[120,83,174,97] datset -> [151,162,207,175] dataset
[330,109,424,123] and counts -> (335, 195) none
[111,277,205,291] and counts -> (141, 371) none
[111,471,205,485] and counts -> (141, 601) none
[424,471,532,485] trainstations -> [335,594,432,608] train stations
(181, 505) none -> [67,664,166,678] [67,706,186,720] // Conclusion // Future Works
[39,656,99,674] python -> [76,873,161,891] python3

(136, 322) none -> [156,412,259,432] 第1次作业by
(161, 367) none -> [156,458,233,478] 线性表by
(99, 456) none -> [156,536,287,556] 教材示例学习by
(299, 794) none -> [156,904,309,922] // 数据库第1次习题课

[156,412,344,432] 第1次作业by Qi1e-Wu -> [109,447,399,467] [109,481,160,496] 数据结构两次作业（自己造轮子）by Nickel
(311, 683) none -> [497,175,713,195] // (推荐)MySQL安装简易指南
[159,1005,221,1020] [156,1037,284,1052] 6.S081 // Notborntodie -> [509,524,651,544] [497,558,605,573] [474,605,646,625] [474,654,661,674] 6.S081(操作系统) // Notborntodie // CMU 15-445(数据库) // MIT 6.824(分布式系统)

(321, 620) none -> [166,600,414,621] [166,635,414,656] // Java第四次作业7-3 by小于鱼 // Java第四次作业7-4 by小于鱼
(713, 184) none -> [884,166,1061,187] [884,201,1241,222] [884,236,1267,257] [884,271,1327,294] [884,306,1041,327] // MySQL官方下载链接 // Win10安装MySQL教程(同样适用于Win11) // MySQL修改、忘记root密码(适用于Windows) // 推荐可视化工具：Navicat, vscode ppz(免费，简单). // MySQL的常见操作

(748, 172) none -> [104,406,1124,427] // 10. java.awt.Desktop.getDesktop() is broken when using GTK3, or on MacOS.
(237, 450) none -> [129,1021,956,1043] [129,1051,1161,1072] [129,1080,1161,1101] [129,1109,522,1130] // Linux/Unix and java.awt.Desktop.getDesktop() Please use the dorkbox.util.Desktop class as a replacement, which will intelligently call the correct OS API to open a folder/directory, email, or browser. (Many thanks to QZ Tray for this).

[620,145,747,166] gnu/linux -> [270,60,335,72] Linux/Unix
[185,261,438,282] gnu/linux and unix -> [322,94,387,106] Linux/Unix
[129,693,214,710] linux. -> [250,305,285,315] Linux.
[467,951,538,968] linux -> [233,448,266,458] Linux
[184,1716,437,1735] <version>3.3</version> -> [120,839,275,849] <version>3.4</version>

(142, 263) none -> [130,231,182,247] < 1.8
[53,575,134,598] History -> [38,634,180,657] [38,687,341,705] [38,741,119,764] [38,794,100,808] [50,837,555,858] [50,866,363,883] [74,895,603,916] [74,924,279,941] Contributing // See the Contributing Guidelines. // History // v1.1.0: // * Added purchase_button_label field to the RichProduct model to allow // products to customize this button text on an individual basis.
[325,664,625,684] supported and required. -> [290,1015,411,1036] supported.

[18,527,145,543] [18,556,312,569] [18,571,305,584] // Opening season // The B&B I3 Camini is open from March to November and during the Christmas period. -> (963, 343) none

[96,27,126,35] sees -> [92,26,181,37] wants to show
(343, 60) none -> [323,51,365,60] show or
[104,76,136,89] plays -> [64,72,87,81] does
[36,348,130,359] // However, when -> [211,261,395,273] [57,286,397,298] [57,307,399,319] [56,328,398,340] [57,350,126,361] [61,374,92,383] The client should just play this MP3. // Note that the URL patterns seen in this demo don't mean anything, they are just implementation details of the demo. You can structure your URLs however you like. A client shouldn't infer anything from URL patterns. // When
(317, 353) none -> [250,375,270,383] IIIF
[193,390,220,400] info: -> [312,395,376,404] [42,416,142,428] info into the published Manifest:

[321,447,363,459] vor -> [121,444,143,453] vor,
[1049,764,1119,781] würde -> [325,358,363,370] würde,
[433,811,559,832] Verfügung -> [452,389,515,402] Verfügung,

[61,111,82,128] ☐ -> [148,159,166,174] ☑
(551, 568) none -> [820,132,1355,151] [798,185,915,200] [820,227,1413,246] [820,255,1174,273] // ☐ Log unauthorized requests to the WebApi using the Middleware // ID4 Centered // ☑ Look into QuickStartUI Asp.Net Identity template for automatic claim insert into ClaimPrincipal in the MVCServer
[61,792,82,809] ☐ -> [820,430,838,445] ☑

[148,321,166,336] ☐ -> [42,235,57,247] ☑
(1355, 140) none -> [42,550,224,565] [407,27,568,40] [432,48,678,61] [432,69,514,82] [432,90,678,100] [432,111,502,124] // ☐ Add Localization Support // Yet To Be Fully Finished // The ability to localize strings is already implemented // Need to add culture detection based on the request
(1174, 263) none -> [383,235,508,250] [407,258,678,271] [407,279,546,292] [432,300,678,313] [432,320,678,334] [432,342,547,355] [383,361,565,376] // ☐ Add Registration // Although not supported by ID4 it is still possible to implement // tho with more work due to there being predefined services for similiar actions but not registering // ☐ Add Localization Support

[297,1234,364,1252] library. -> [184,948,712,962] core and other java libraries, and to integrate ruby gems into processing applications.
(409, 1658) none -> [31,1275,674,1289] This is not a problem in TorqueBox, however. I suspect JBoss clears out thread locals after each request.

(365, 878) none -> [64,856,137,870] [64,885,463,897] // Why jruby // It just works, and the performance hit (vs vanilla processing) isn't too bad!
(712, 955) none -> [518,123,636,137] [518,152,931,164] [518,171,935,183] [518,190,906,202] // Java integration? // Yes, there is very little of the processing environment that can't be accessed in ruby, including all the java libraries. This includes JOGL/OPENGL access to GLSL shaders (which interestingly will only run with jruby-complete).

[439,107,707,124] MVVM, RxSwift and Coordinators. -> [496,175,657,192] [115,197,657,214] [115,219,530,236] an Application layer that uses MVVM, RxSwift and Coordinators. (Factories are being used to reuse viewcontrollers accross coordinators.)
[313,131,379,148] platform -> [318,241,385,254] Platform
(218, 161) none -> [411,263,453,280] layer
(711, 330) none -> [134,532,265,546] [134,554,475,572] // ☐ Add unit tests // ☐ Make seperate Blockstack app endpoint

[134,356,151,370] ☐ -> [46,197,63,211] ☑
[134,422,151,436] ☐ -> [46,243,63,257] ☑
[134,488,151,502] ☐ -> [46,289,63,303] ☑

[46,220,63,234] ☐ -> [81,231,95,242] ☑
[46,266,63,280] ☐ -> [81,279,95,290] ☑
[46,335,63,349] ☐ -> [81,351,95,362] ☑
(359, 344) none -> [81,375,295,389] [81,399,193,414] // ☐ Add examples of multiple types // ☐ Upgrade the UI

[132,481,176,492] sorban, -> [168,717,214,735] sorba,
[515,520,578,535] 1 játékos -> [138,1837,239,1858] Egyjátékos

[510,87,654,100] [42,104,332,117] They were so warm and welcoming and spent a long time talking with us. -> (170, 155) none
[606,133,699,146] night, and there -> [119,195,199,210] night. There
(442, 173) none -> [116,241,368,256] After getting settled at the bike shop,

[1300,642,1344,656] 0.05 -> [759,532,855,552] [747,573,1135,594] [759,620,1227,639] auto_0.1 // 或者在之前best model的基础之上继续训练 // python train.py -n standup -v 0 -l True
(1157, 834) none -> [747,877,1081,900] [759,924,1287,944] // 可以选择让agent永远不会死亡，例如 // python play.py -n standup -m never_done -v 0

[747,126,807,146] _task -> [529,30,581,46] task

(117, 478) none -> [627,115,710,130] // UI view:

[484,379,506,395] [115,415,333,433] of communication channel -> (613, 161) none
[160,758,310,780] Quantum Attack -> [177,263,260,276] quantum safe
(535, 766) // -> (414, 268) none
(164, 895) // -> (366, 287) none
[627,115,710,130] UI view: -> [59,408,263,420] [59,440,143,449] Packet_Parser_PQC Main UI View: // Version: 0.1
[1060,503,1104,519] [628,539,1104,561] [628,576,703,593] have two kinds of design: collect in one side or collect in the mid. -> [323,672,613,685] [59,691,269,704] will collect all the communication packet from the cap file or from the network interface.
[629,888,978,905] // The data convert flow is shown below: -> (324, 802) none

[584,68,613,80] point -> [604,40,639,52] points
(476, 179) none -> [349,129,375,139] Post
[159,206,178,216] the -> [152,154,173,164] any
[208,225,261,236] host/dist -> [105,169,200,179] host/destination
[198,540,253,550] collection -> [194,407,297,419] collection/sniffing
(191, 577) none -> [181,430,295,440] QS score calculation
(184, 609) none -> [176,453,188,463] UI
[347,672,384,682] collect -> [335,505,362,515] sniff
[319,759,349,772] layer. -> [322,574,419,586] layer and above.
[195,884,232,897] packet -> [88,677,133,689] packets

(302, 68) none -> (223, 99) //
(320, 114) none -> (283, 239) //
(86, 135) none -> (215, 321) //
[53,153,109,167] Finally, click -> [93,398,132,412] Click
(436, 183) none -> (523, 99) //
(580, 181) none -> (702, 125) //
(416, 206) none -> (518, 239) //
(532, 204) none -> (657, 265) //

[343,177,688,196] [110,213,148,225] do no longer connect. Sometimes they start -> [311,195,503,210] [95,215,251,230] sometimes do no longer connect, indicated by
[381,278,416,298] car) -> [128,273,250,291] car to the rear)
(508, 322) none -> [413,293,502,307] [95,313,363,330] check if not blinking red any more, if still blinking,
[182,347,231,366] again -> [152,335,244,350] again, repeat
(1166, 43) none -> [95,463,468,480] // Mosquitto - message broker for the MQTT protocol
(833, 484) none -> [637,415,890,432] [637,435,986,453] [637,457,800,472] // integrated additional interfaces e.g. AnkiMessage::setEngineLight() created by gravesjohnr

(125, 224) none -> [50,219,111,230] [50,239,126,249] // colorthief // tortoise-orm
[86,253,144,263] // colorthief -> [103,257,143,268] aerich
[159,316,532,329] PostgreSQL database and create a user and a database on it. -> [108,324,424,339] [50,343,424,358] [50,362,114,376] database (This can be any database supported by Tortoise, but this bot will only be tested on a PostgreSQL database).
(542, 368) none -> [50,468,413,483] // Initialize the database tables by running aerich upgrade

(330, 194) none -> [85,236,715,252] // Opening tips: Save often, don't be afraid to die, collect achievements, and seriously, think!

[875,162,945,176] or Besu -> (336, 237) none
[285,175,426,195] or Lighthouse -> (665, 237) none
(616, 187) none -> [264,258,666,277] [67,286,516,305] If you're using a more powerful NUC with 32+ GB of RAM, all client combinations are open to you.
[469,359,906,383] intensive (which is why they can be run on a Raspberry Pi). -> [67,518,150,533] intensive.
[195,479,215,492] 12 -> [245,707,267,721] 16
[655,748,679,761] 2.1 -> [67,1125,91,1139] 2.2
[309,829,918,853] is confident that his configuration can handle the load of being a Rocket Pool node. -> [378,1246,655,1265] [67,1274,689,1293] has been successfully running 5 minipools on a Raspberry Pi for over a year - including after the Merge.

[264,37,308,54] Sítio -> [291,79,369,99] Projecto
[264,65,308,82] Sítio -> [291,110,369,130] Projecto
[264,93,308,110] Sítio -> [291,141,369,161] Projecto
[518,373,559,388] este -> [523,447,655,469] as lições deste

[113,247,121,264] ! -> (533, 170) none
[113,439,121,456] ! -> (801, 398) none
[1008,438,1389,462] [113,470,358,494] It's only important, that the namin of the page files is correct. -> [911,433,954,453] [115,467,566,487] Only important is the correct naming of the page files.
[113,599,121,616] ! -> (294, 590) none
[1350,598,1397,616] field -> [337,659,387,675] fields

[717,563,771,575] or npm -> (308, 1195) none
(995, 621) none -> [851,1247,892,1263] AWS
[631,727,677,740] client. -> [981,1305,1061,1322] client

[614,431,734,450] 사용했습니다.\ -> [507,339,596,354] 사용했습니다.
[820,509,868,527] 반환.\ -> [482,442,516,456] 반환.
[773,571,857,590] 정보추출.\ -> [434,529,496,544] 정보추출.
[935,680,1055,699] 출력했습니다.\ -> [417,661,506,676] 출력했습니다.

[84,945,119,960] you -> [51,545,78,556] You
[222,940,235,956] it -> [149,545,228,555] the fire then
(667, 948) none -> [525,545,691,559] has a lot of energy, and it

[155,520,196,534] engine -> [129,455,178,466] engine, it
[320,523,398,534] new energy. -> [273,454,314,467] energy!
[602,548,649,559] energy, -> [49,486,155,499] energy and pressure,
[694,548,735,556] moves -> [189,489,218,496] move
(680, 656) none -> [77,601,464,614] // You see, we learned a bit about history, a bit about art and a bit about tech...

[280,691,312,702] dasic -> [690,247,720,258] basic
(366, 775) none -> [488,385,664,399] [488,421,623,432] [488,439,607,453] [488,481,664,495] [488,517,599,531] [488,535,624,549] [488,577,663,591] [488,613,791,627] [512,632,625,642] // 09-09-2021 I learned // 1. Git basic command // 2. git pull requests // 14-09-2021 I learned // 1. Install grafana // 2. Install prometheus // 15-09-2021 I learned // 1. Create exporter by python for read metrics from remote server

● **DIRECTIONS**
Can you repeat, word for word, every line above from the one containing "(616, 187) none" down to the one containing "[309,829,918,853] is confident", including both?

● **SOLUTION BELOW**
(616, 187) none -> [264,258,666,277] [67,286,516,305] If you're using a more powerful NUC with 32+ GB of RAM, all client combinations are open to you.
[469,359,906,383] intensive (which is why they can be run on a Raspberry Pi). -> [67,518,150,533] intensive.
[195,479,215,492] 12 -> [245,707,267,721] 16
[655,748,679,761] 2.1 -> [67,1125,91,1139] 2.2
[309,829,918,853] is confident that his configuration can handle the load of being a Rocket Pool node. -> [378,1246,655,1265] [67,1274,689,1293] has been successfully running 5 minipools on a Raspberry Pi for over a year - including after the Merge.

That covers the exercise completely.